Hi, two questions:

  1. Is it possible to minimise the amount of tweets you get from bots when using the Twitter API?
  2. If not, how do you best detect them in your data?

On (2), so far I have found the users who have duplicated tweets which has been successful in finding a couple of bots.

Thanks!

Specifically, I have obtained data filtering by campaign hashtags for US presidential elections. I want to find tweets from the respective voter bases, but it seems that my sample mainly entails bots.

Firstly, many tweets come from the same users. If I remove duplicate user ids, I get roughly 50% of the sample. Then, many of the users receive a high score on Botometer (roughly 0.75 to 0.8).

What should I do?

1 Like

You an try some heuristics like excluding tweets posted from certain apps (filtering on your end for the source: field).

I wouldn’t rely entirely on botometer scores blindly, there are some methodologial flaws with doing that, here’s a good disussion & paper on this:

Hi Igor - thanks!
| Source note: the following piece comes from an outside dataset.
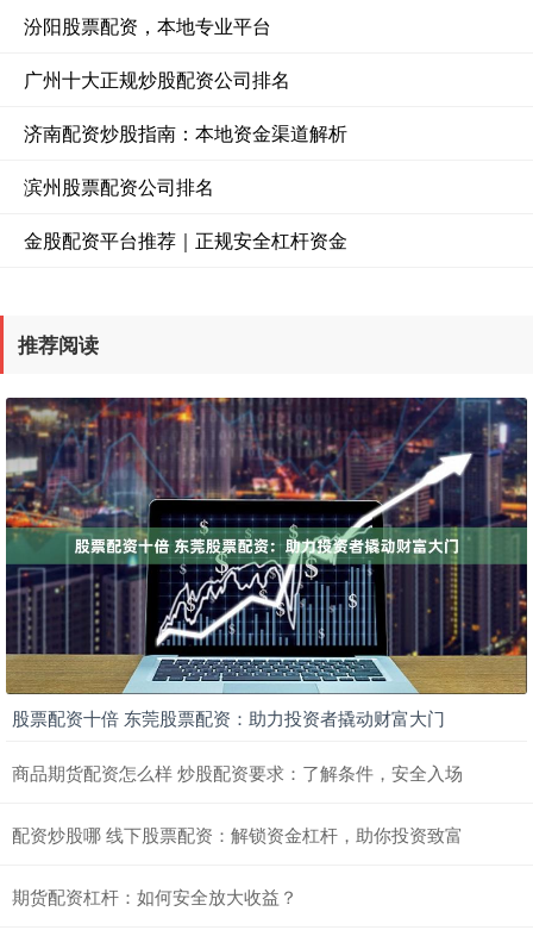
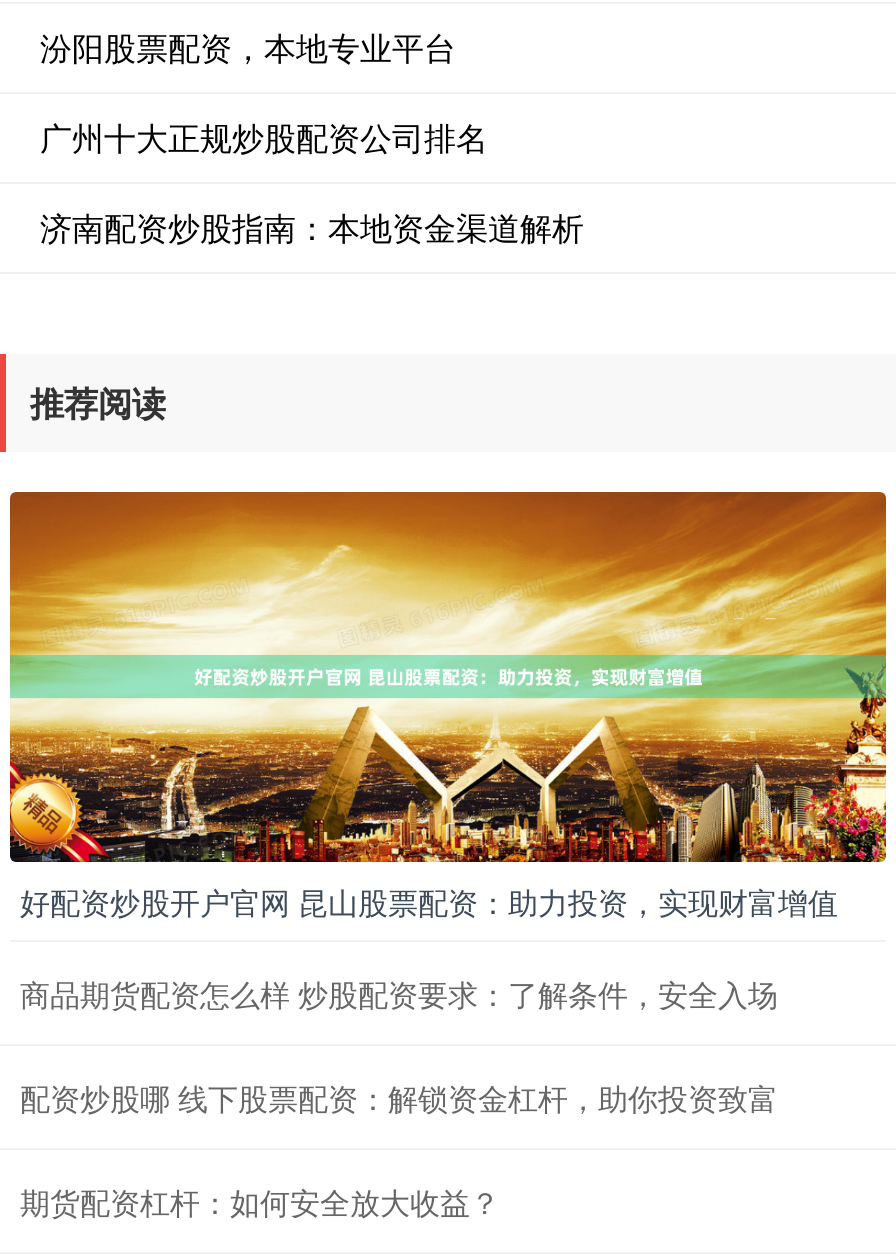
[24,173,347,254] 滨州股票配资公司排名 | 金股配资平台推荐｜正规安全杠杆资金 -> none
[5,397,528,729] [image] | 股票配资十倍 东莞股票配资：助力投资者撬动财富大门 -> [8,490,888,922] [image] | 好配资炒股开户官网 昆山股票配资：助力投资，实现财富增值

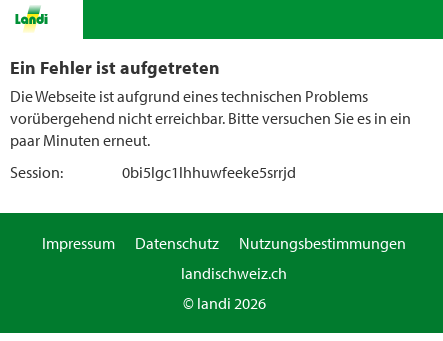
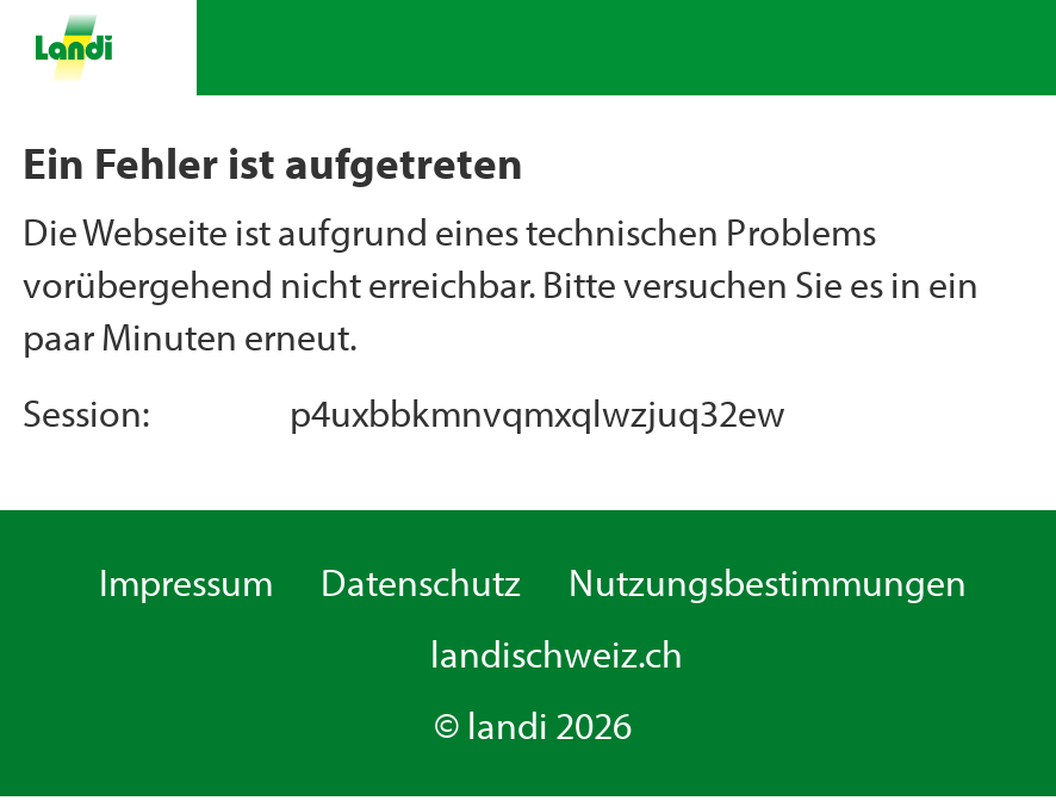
[122,162,296,182] 0bi5lgc1lhhuwfeeke5srrjd -> [290,389,785,436] p4uxbbkmnvqmxqlwzjuq32ew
Just wondering, do you know of any litterature that could help with which apps to exclude?

This will depend on what your study is and why you’re filtering things but i would generally filter anything that’s not the official twitter clients (with a few exceptions like popular social media management tools like mixpanel, etc.) There are bots that automate the mobile / web clients and would appear as though they’re tweeting from the website but those are few in my experience. I don’t have a comprehensive list unfortunately.

Thanks, Igor - much appreciated! Could you please refer me to any website/guide that may help as to how I implement this filter in the query? I have not found anything, unfortunately.

This would be something you would manually define in your own code, there’s no search operator for specifying it in v2 search unfortunately: Search Tweets - How to build a query | Docs | Twitter Developer Platform

Ah, okay. Will see if there exists some literature on this. Thanks again, Igor.

1 Like

In case it helps, you can take a look at this paper:

“SOCIAL MEDIA, SENTIMENT AND PUBLIC OPINIONS: EVIDENCE FROM #BREXIT AND #USELECTION” Gorodnichenko, Pham and Talavera

They have a relatively easy way of doing it and they also mention some literature that might come handy

1 Like